The SR-71 Blackbird is Actually Dark Blue

March 22, 2012 at 2:00 am 2 comments

By Chad Upton | Editor

I saw the Lockheed SR-71 Blackbird at an air-show on the west coast in 1986. When the announcer introduced the jet, he indicated the plane had left New York about an hour earlier. A similar flight would take more than 5 hours on a commercial jet, but the SR-71 Blackbird is capable of traveling at over 2,200 mph (3530 km/h). As a kid and now as an adult, this blows my mind.

Although it was retired in 1998, it still holds the record for fastest jet powered aircraft, which it achieved in 1976. It was so fast that the standard procedure for missile defense was to simply accelerate and outrun the missile.

At about $33 million, the plane was expensive for its time. This was partly because its structure was 85% titanium.

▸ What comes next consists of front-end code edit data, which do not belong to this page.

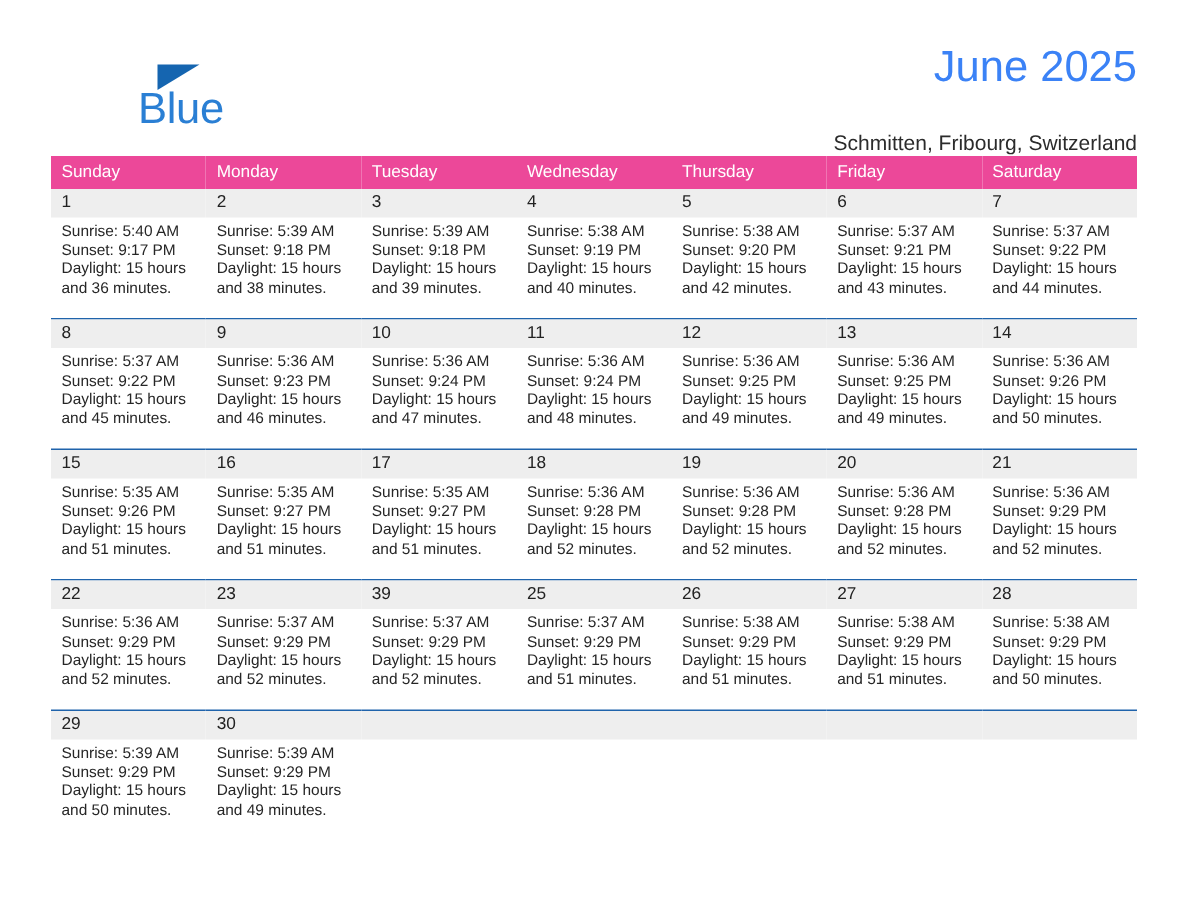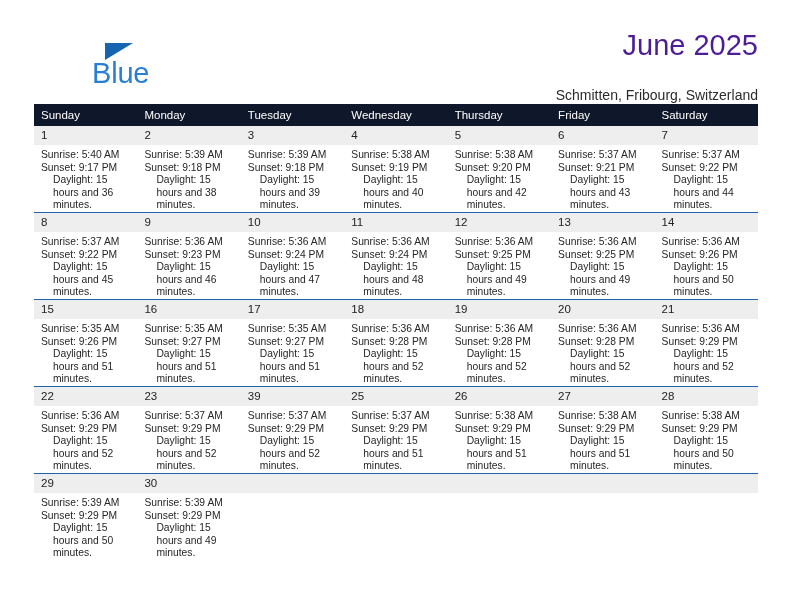--- a/index.html
+++ b/index.html
@@ -67,21 +67,21 @@
   }
 
   .title-block {
     position: absolute;
     right: 0;
     top: 0;
     text-align: right;
   }
   .cal-title {
     font-size: 29px;
-    color: #4c1d95;
+    color: #3b82f6;
     font-weight: normal;
     line-height: 34px;
     white-space: nowrap;
   }
   .cal-subtitle {
     margin-top: 24px;
     font-size: 14px;
     color: #2b2b2b;
     line-height: 18px;
     white-space: nowrap;
@@ -91,21 +91,21 @@
   .calendar {
     position: absolute;
     left: 34px;
     top: 104px;
     width: 724px;
     border-collapse: collapse;
     table-layout: fixed;
   }
 
   .calendar th {
-    background: #0f172a;
+    background: #ec4899;
     color: #ffffff;
     font-size: 11.5px;
     font-weight: normal;
     text-align: left;
     padding: 5px 0 5px 7px;
     height: 12px;
     border: none;
   }
 
   .calendar td {
@@ -146,21 +146,20 @@
     padding: 4px 6px 0 7px;
     font-size: 10.3px;
     line-height: 12.6px;
     color: #262626;
   }
   .dayinfo div {
     white-space: nowrap;
   }
   .dayinfo .wrap {
     white-space: normal;
-    margin-left: 12px;
   }
 </style>
 </head>
 <body>
 
 <div class="page">
 
   <div class="header">
 
     <div class="logo">

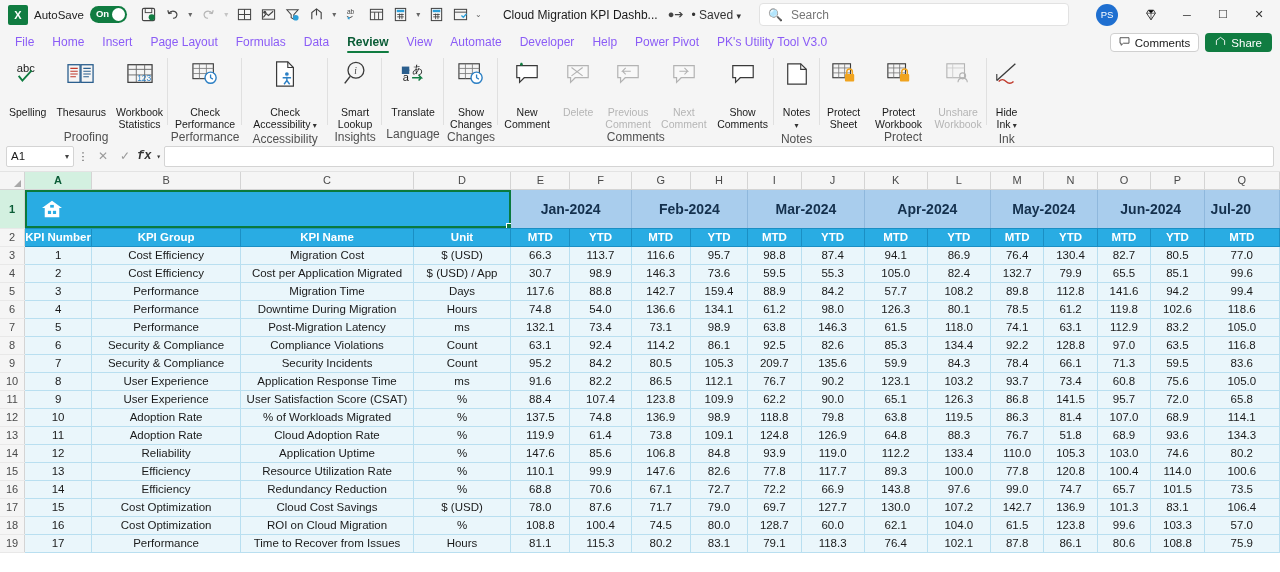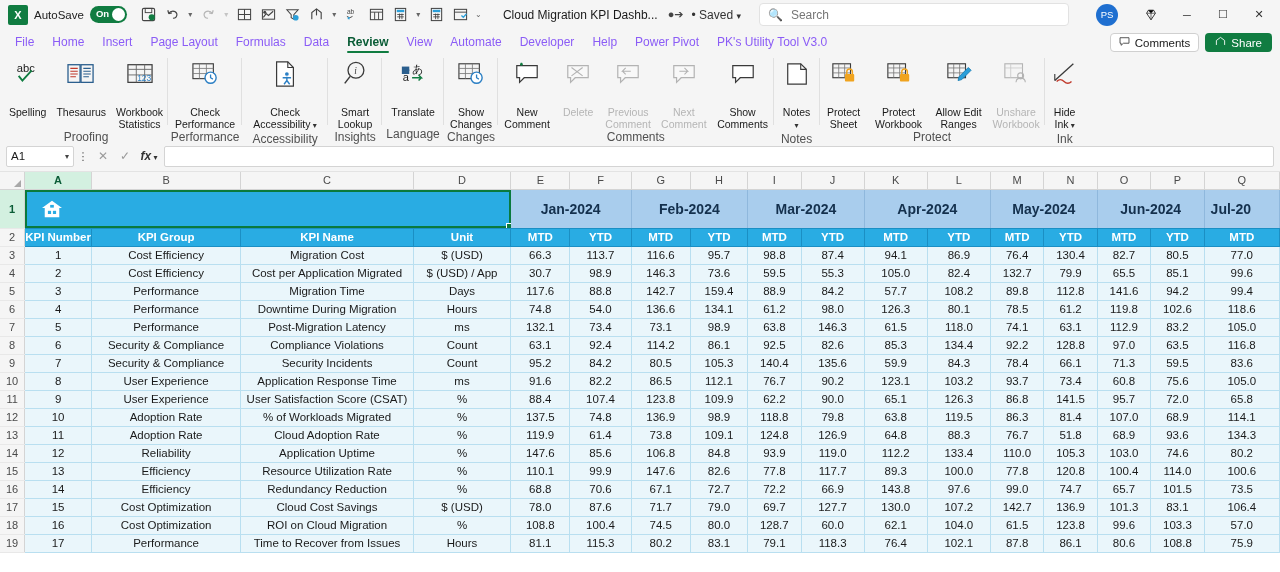--- a/index.html
+++ b/index.html
@@ -117,21 +117,21 @@
     height: 31px; background: #f5f5f5; display: flex; align-items: center;
     padding: 0 6px; gap: 0; border-bottom: 1px solid #e3e3e3;
   }
   .namebox {
     width: 68px; height: 21px; background: #fff; border: 1px solid #d4d4d4; border-radius: 2px;
     display: flex; align-items: center; padding: 0 4px; font-size: 11.5px; color: #1a1a1a;
   }
   .namebox .nb-caret { margin-left: auto; font-size: 8px; color: #444; }
   .fb-dots { width: 18px; text-align: center; font-size: 11px; color: #555; }
   .fb-ic { width: 22px; text-align: center; font-size: 12px; color: #9a9a9a; }
-  .fb-fx { width: 26px; text-align: center; font-size: 12px; color: #333; font-style: italic; font-weight: bold; }
+  .fb-fx { width: 26px; text-align: center; font-size: 12px; color: #333; font-style: italic; font-weight: bold; font-family: Liberation Mono, monospace; }
   .fb-input {
     flex: 1; height: 21px; background: #fff; border: 1px solid #d4d4d4; border-radius: 2px;
     margin-left: 2px; font-size: 11.5px; padding: 0 5px; display: flex; align-items: center;
   }
 
   
   .gridwrap { position: relative; width: 1280px; height: 381px; overflow: hidden; background: #fff; }
   table.grid { border-collapse: collapse; table-layout: fixed; }
   table.grid td, table.grid th { padding: 0; overflow: hidden; white-space: nowrap; }
 
@@ -563,31 +563,20 @@
         <span class="ic">
           <svg width="28" height="26" viewBox="0 0 30 28">
               <rect x="3" y="3" width="19" height="15" fill="none" stroke="#3a3a3a" stroke-width="1.2"></rect>
               <path d="M3 7.5h19M3 12.8h19M9.3 3v15M15.7 3v15" stroke="#7a7a7a" stroke-width="0.9"></path>
               <rect x="16" y="14" width="10" height="8" rx="1" fill="#f0a31e"></rect>
               <path d="M18 14v-2.5a3 3 0 016 0V14" fill="none" stroke="#f0a31e" stroke-width="1.6"></path>
             </svg>
         </span>
         <span class="lb">Protect
 Workbook</span>
-      </div>
-      <div class="rbtn" style="min-width:58px">
-        <span class="ic">
-          <svg width="28" height="26" viewBox="0 0 30 28">
-              <rect x="3" y="3" width="19" height="15" fill="none" stroke="#3a3a3a" stroke-width="1.2"></rect>
-              <path d="M3 7.5h19M3 12.8h19M9.3 3v15M15.7 3v15" stroke="#7a7a7a" stroke-width="0.9"></path>
-              <path d="M25 7 L15 17 l-1 4 l4 -1 L28 10z" fill="#2b9fd9" stroke="#1b7fb5" stroke-width="1"></path>
-            </svg>
-        </span>
-        <span class="lb">Allow Edit
-Ranges</span>
       </div>
       <div class="rbtn dis" style="min-width:56px">
         <span class="ic">
           <svg width="28" height="26" viewBox="0 0 30 28">
               <rect x="3" y="3" width="19" height="15" fill="none" stroke="#3a3a3a" stroke-width="1.2"></rect>
               <path d="M3 7.5h19M9.3 3v15" stroke="#7a7a7a" stroke-width="0.9"></path>
               <circle cx="20" cy="16" r="3.2" fill="none" stroke="#3a3a3a" stroke-width="1.2"></circle>
               <path d="M15 23c0-3 2.5-4.5 5-4.5s5 1.5 5 4.5" fill="none" stroke="#3a3a3a" stroke-width="1.2"></path>
             </svg>
         </span>
@@ -844,21 +833,21 @@
         <tr>
           <td class="rowhead">9</td>
           <td class="cell">7</td>
           <td class="cell">Security &amp; Compliance</td>
           <td class="cell">Security Incidents</td>
           <td class="cell">Count</td>
           <td class="cell">95.2</td>
           <td class="cell">84.2</td>
           <td class="cell">80.5</td>
           <td class="cell">105.3</td>
-          <td class="cell">140.4</td>
+          <td class="cell">209.7</td>
           <td class="cell">135.6</td>
           <td class="cell">59.9</td>
           <td class="cell">84.3</td>
           <td class="cell">78.4</td>
           <td class="cell">66.1</td>
           <td class="cell">71.3</td>
           <td class="cell">59.5</td>
           <td class="cell">83.6</td>
         </tr>
         <tr>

Much of the titanium was acquired from Russia during the cold war no less. The titanium was procured under many false pretenses to hide its true use from the Soviet government.

Titanium was needed to withstand the extreme heat generated by the high speeds. Over time, engineers discovered that the titanium skin was actually becoming stronger due to the extreme heat it was exposed to during flight. The exterior was painted a very dark blue color, so dark it actually looks black. This color was selected to increase the emission of internal heat and to offer camouflage at night, not to mention its body was designed to reduce its radar signature, so it could hide in the “black” on radar.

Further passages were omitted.